Other alternatives worth a look
If your real goal is a good post-meeting recap without the virtual audio device, Granola blends your typed notes with device audio and stays bot-free — see the best Granola alternative — and Jamie offers polished templated documents, also with no bot or driver. If you don’t mind a bot joining the call, Fathom has a generous free tier and fast summaries, and Otter is the integrations-heavy veteran with live transcription and transcript search, covered in the best Otter alternative. None of these, Canary aside, show you a live summary during the meeting; that’s still the axis where the alternatives genuinely differ.
Frequently asked questions
What is the best Krisp alternative?
It depends on why you're switching. If you want in-the-moment awareness rather than a recap after the call, Canary is the closest alternative: like Krisp it's bot-free, but instead of cleaning your audio and writing notes afterward, it captures your computer's system audio directly — with no virtual audio device — and shows a live, multi-resolution rolling summary while the meeting is happening. If you mainly want a good post-meeting summary, Granola and Jamie are the best bot-free note-takers, and Fathom and Otter the leading bot-based ones. If it's noise cancellation you rely on, that's Krisp's core strength and most meeting tools, Canary included, don't replace it.
Why do people look for a Krisp alternative?
Usually one of three reasons.
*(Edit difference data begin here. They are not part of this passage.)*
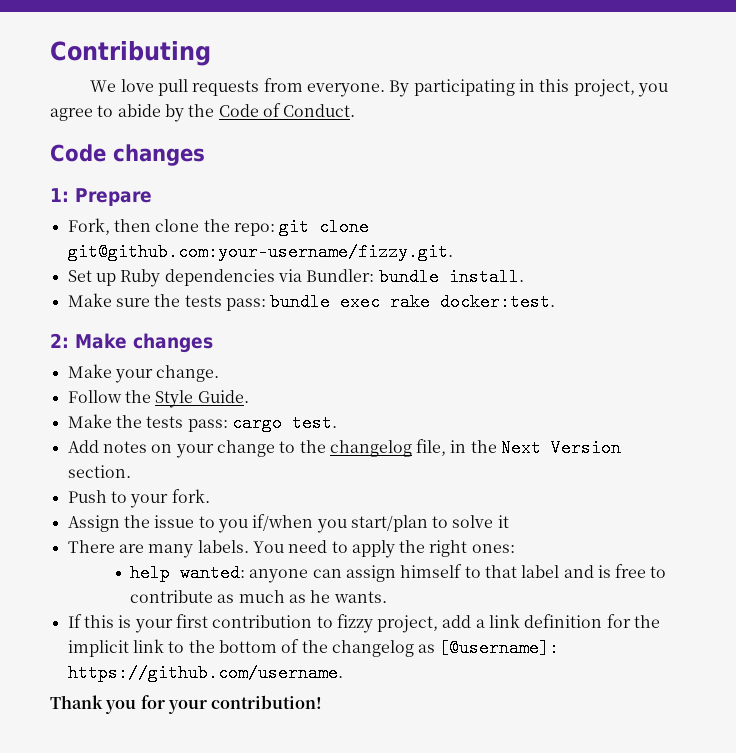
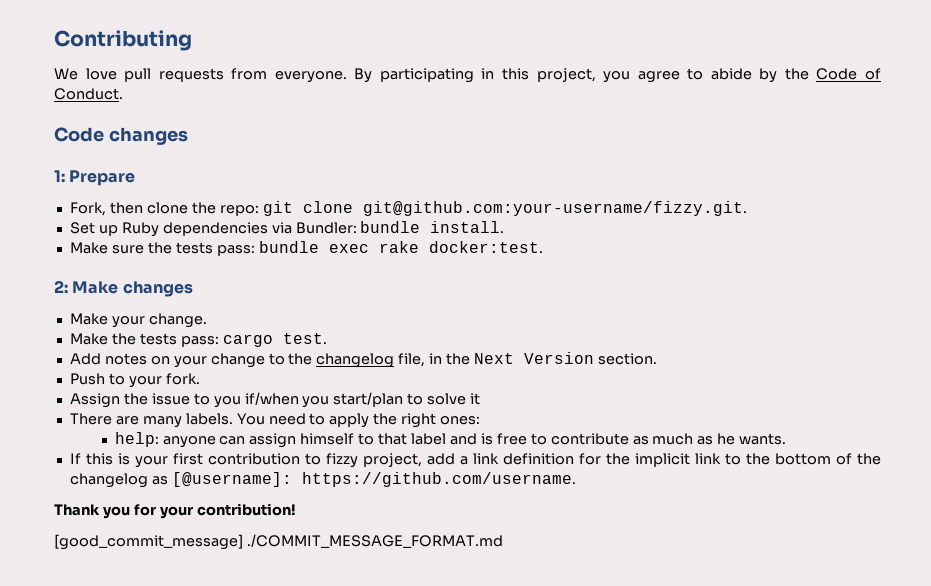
- Follow the Style Guide.
- help wanted: anyone can assign himself to that label and is free to contribute as much as he wants.
+ help: anyone can assign himself to that label and is free to contribute as much as he wants.
+ [good_commit_message] ./COMMIT_MESSAGE_FORMAT.md

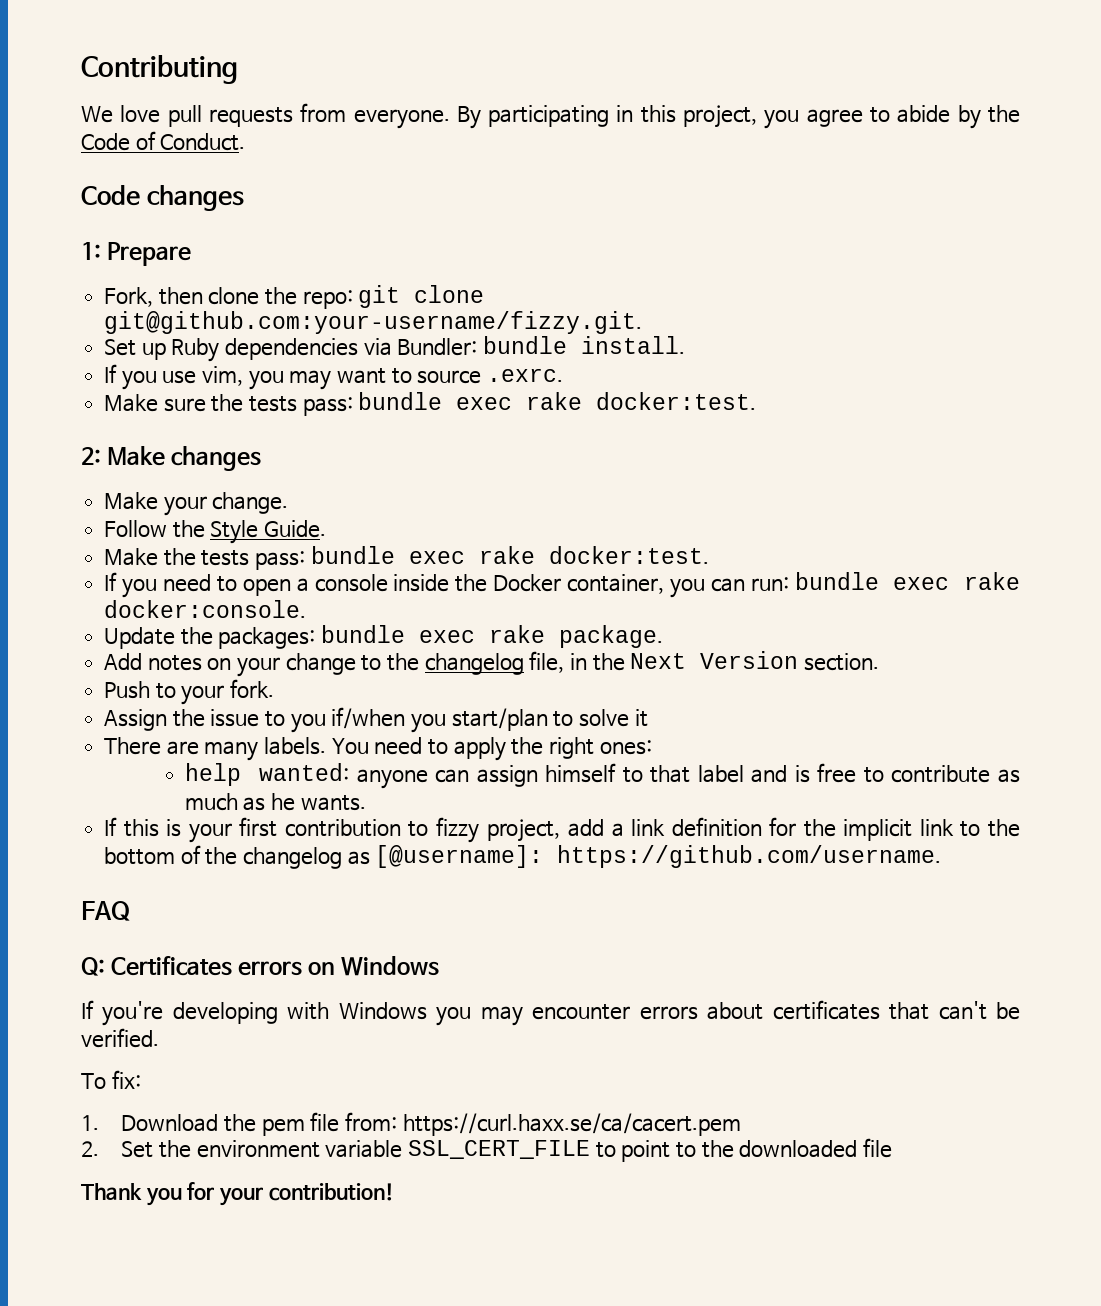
+ If you use vim, you may want to source .exrc.
+ Follow the Style Guide.
- Make the tests pass: cargo test.
+ Make the tests pass: bundle exec rake docker:test.
+ If you need to open a console inside the Docker container, you can run: bundle exec rake docker:console.
+ Update the packages: bundle exec rake package.
- help: anyone can assign himself to that label and is free to contribute as much as he wants.
+ help wanted: anyone can assign himself to that label and is free to contribute as much as he wants.
+ FAQ
+ Q: Certificates errors on Windows
+ If you're developing with Windows you may encounter errors about certificates that can't be verified.
+ To fix:
+ 1. Download the pem file from: https://curl.haxx.se/ca/cacert.pem
+ 2. Set the environment variable SSL_CERT_FILE to point to the downloaded file
- [good_commit_message] ./COMMIT_MESSAGE_FORMAT.md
Some want the meeting notes without paying for noise cancellation they don't need, or want richer notes than the assistant bolted onto an audio tool provides. Some don't want a virtual audio device installed between their microphone and the call. And some want help during the meeting — Krisp's notes and summary are generated after the call ends, so they do nothing for the moment you tab back in and someone asks what you think.
Is Krisp still the better choice for anything?
Yes — noise cancellation. If your real problem is background noise, echo, or a loud room, Krisp is purpose-built for cleaning call audio in real time, and Canary doesn't compete with it. Canary does not do noise cancellation; its focus is the live summary during the call. If you need both clean audio and a live summary, they solve different problems and can run side by side.